• [Instructions to follow] The entries that follow include a run beginning at the line with "customer number: CU32549 -> CU35249" and ending at the line with "total: 2258.84 -> 2304.96"; restate that run word for word and leave the rest out.

Change listing data:
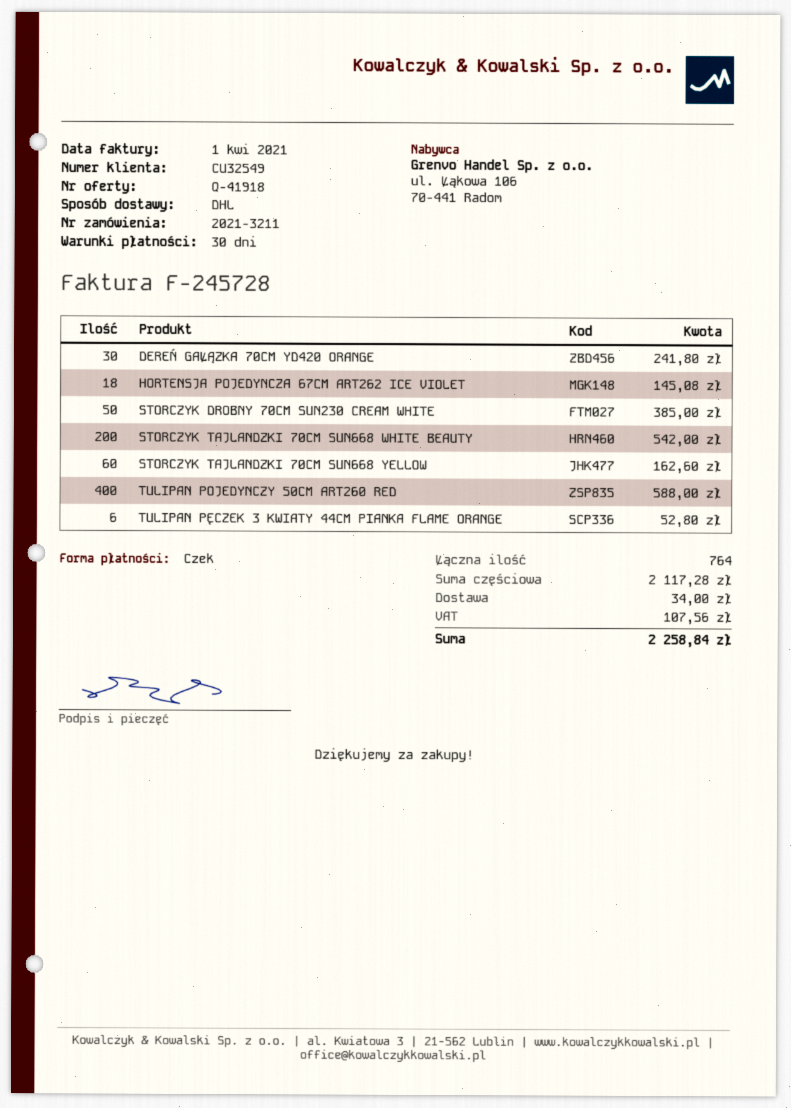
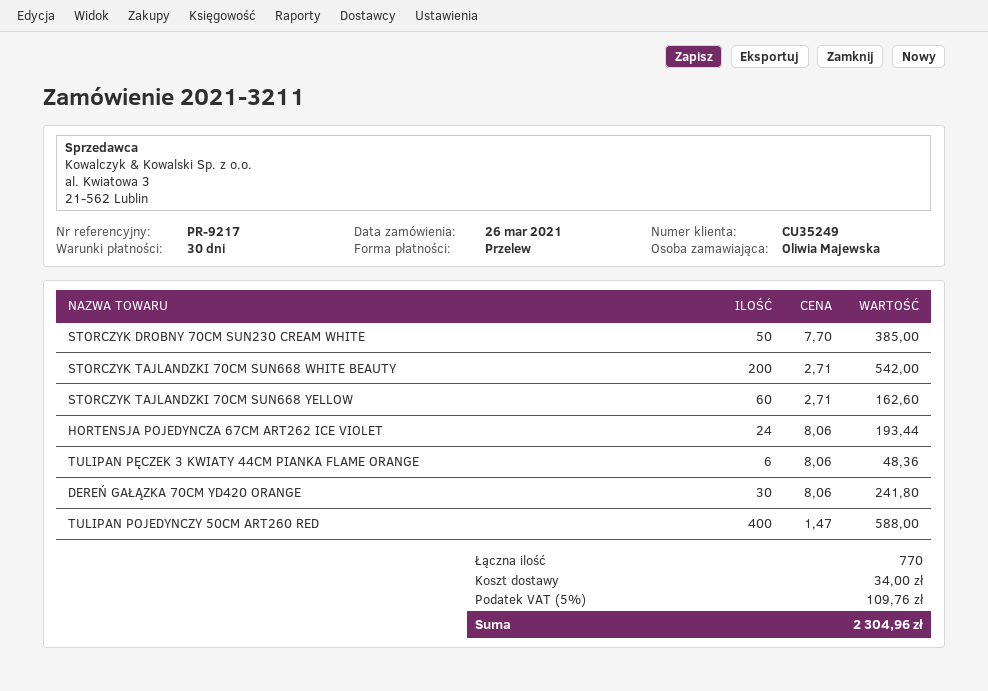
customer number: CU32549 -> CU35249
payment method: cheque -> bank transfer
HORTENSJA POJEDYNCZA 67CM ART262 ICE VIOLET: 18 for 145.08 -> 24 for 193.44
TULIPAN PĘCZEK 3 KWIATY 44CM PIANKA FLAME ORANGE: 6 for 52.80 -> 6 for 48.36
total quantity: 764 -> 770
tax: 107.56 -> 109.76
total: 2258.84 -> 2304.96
--
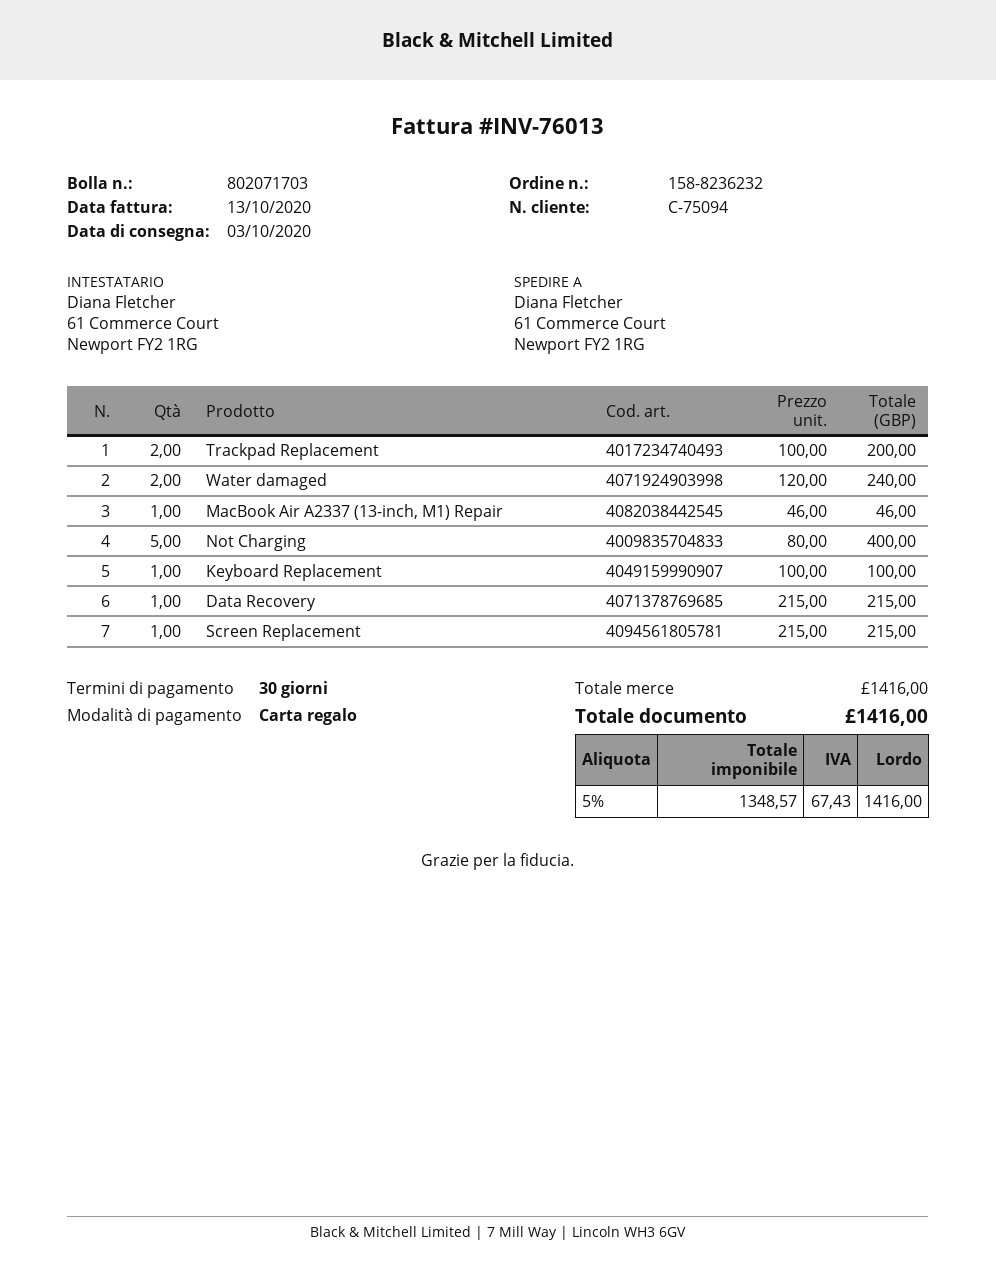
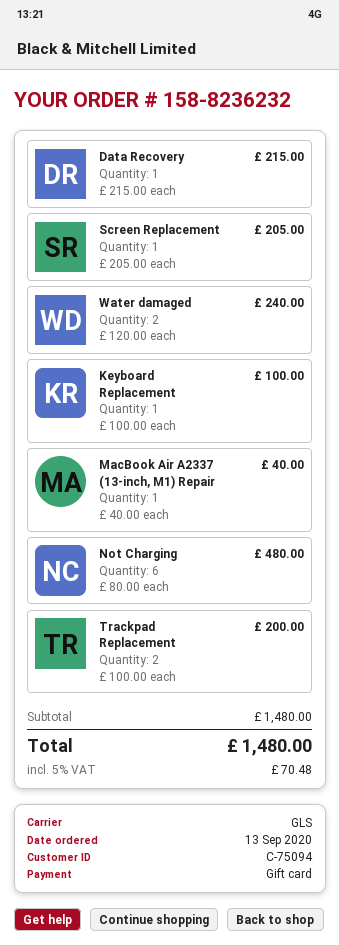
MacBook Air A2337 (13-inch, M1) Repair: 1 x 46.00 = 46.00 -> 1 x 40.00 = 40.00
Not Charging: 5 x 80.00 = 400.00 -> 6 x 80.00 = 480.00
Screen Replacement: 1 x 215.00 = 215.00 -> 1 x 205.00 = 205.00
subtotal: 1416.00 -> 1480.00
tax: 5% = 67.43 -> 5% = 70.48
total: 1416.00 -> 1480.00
...
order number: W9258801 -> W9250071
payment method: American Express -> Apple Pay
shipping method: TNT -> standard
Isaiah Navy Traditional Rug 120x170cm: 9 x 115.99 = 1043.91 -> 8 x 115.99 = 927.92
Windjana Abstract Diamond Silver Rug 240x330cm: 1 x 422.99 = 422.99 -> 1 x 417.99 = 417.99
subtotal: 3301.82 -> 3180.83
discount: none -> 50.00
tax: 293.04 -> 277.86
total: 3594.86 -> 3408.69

• [Reply to the exercise]
customer number: CU32549 -> CU35249
payment method: cheque -> bank transfer
HORTENSJA POJEDYNCZA 67CM ART262 ICE VIOLET: 18 for 145.08 -> 24 for 193.44
TULIPAN PĘCZEK 3 KWIATY 44CM PIANKA FLAME ORANGE: 6 for 52.80 -> 6 for 48.36
total quantity: 764 -> 770
tax: 107.56 -> 109.76
total: 2258.84 -> 2304.96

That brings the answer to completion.